On July 1, 1975, Willmann was granted Filipino citizenship by then President Ferdinand Marcos through Presidential Decree No. 740 for his "virtuous acts, compassionate and kind and loving service for the Filipino people,".

On June 29, 1977, Pope Paul VI awarded Willmann the Pro Ecclesia et Pontifice medal, the highest award the Pope can give to a laity.

==Death==
Willmann went to United States in August 1977 for the Ninety-Fifty Annual Supreme Council Convention which took place from August 14 to 17 at Indianapolis in Indiana. Willmann led the Philippine delegation with Bro. Nicanor Y. Fuentes and Bro Concelio B. Cagurangan.

Willmann later went to New York presumedly to pay a visit to his sisters, Ruth, and Agnes Franciscan nun living in Flower Hill, and his nephew James and niece Mary Ruth. The priest was prone to falls because of his weak limbs and had a fall while he was in New York, and needed a hip-bone surgery. The priest was initially confined at St.
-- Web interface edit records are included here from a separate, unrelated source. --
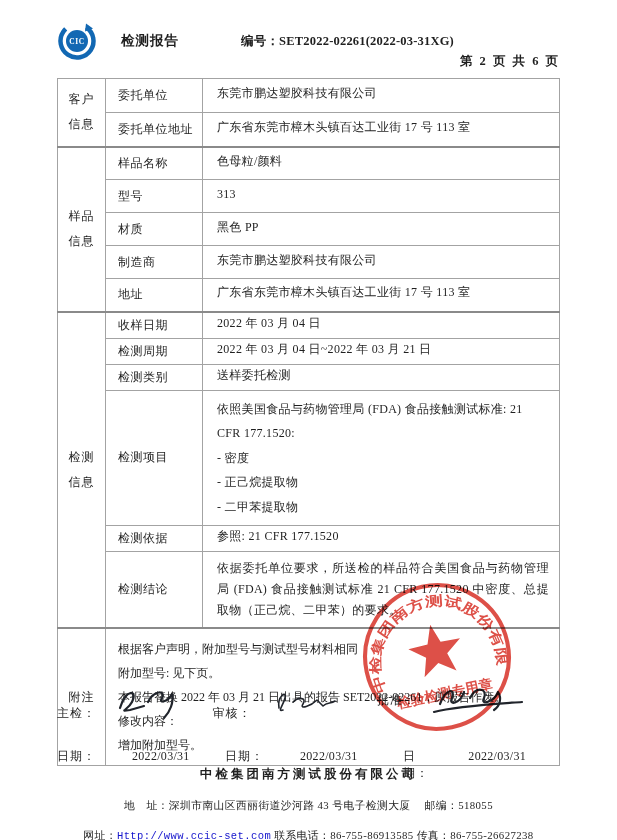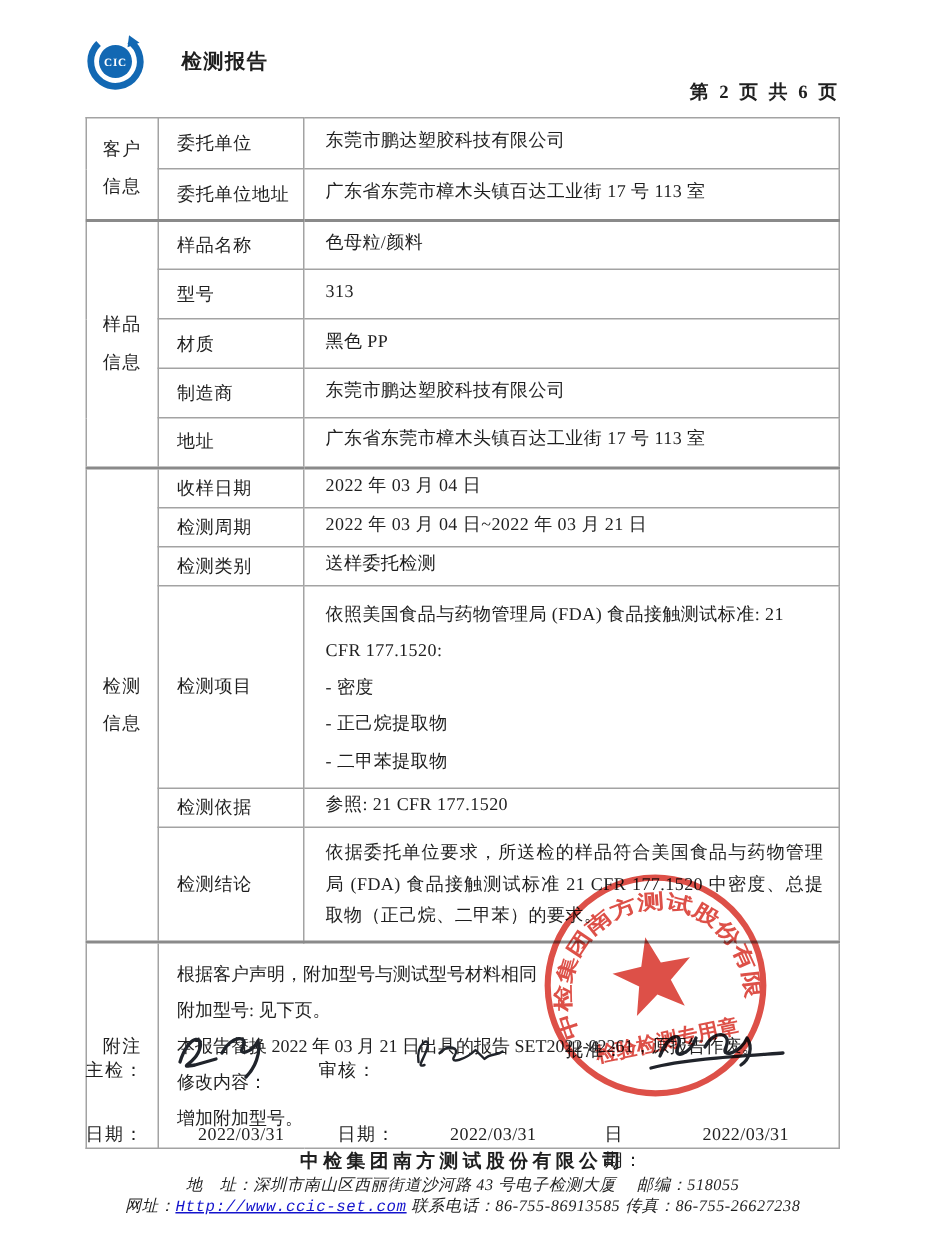"编号：SET2022-02261(2022-03-31XG)" div.report-number { html: none -> <div> <span>编号：</span><span>SET2022-02261(2022-03-31XG)</span> </div> }
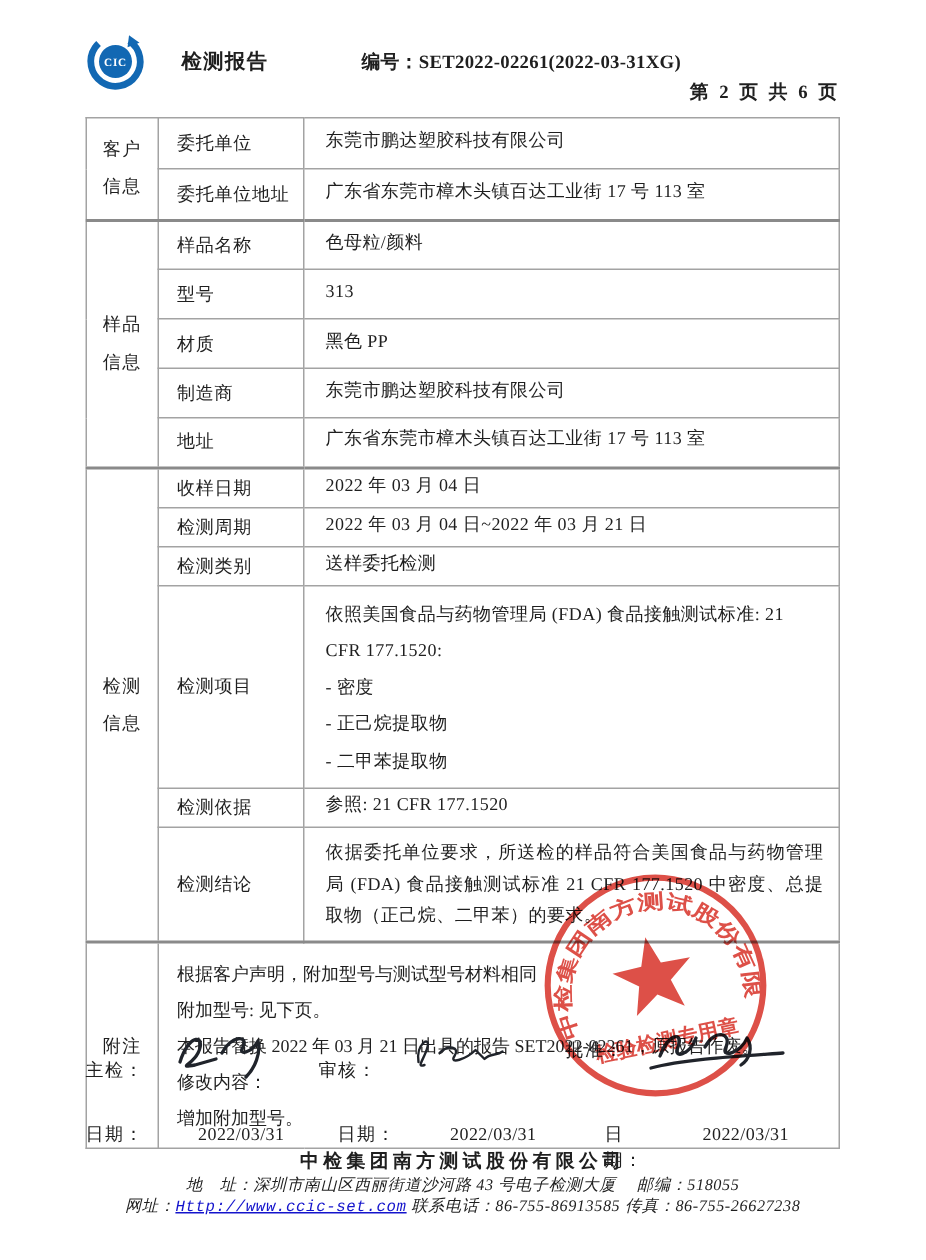"地 址：深圳市南山区西丽街道沙河路 43 号电子检测大厦 邮编：518055" .footer-line { font-style: italic -> none; margin-top: 0 -> 16px }
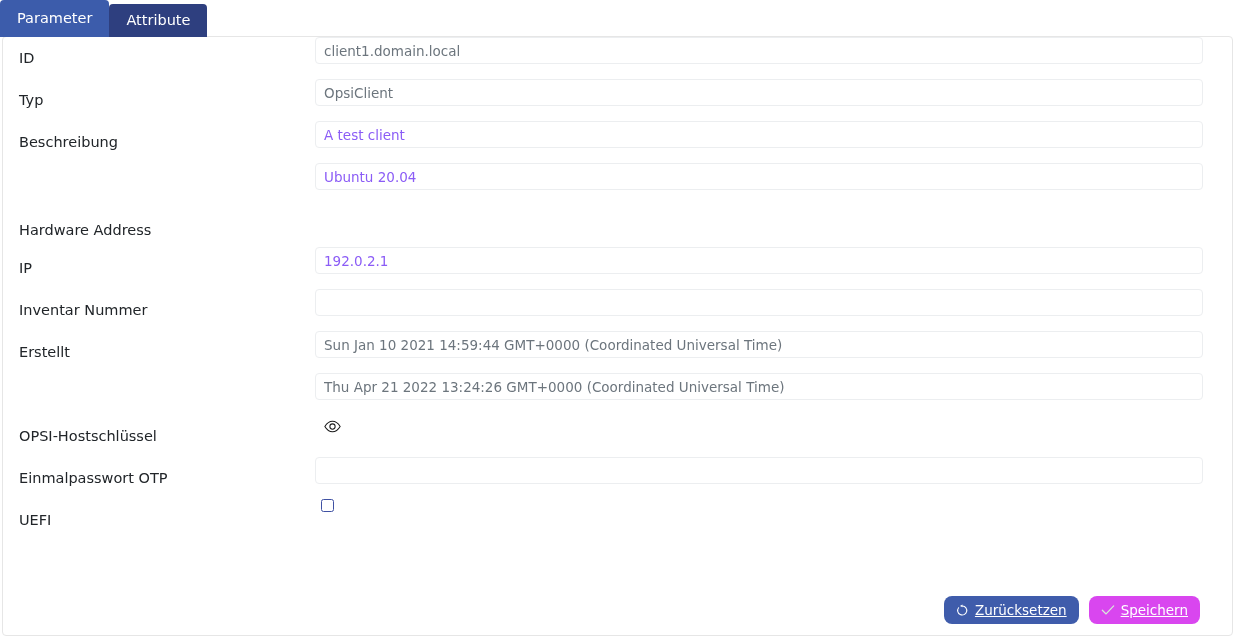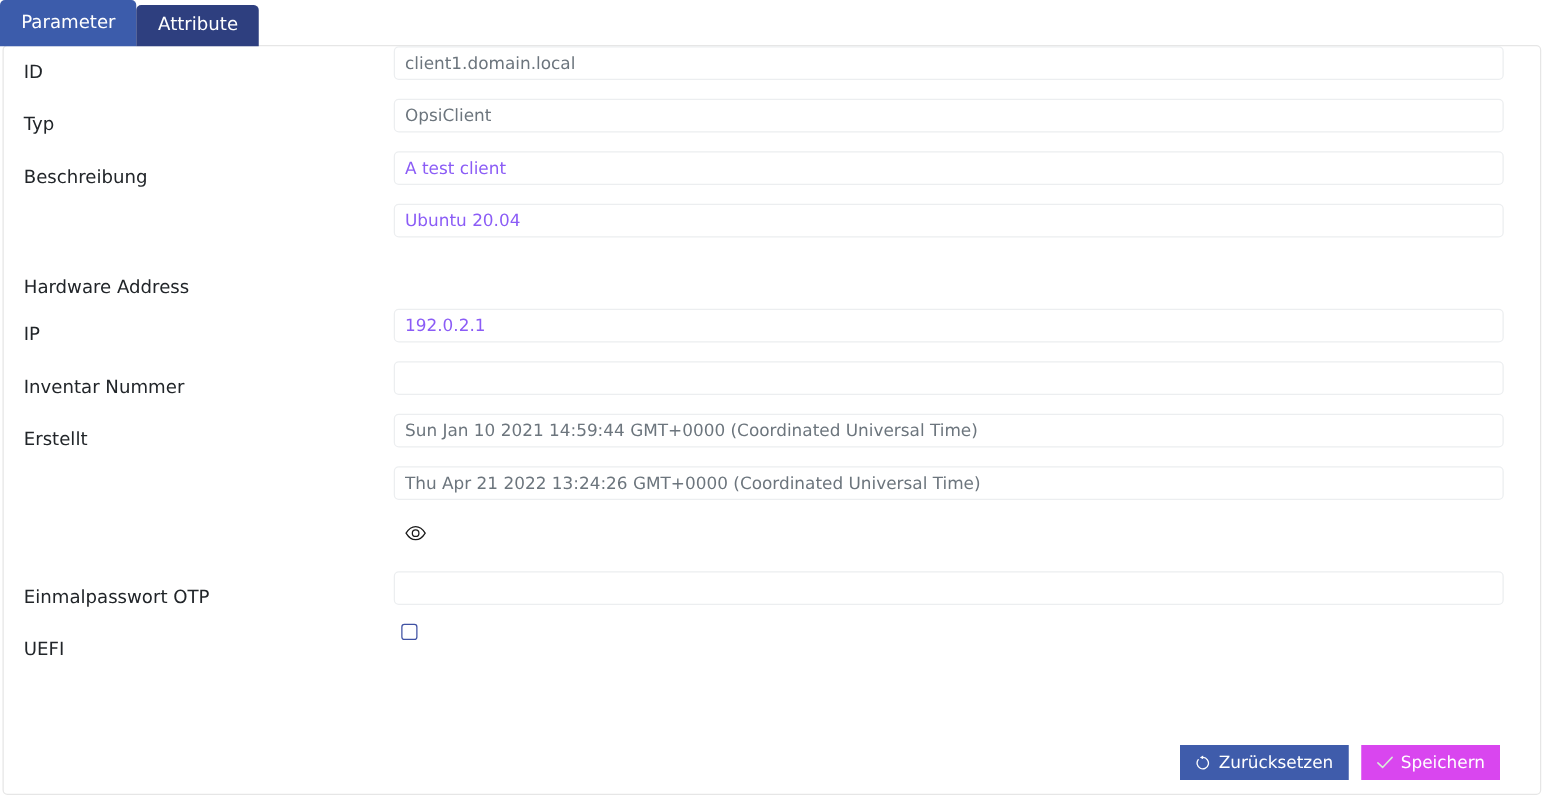"OPSI-Hostschlüssel" div.row-label { html: none -> <div>OPSI-Hostschlüssel</div> }
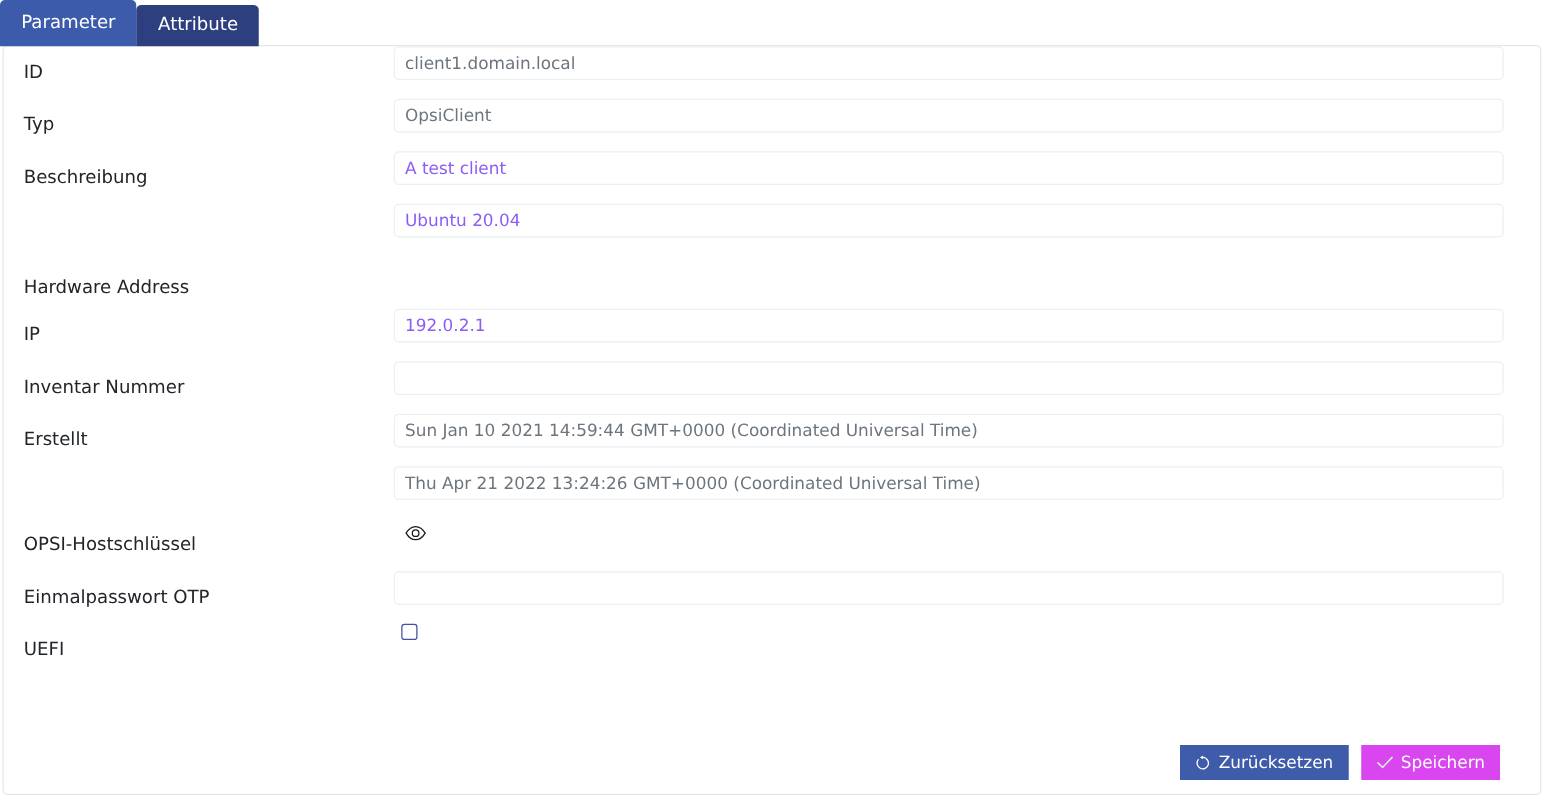"Zurücksetzen" .btn { border-radius: 0 -> 8px; text-decoration: none -> underline }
Francis Hospital in Flower Hill. He was later transferred to Murray-Weigel Hall, a Jesuit infirmary at Fordham University in Fordham, the Bronx, New York City on September 8, 1977. Willmann was later discharged and stayed at the Jesuit House at Fordham. Willmann, died on September 14, 1977, due to cardiac arrest. Willmann's remains were interred at the Jesuit Cemetery in Novaliches, Quezon City, Philippines.

==Legacy==
The Knights of Columbus established its presence in the Philippines in early 1905, but Willmann was credited for cementing the organization's presence after he took leadership of the group after the World War II. The priest continuously resided in the Philippines since 1936. He also helped established the presence of various organization in the country such as the Daughters of Mary Immaculate (DMI) which was established as the Daughters of Isabella in 1951, Knights of Columbus Fraternal Association in the Philippines, Inc (KCFAPI), KC Foundations, Columbian Squires, and the Catholic Youth Organization (CYO).

The National Executive Committee, led by former Chief Justice Hilario Davide, Jr. and Pedro C. Quitorio as Vice-Chairman, was created to campaign for Willmann's beatification which may lead to the priest's sainthood.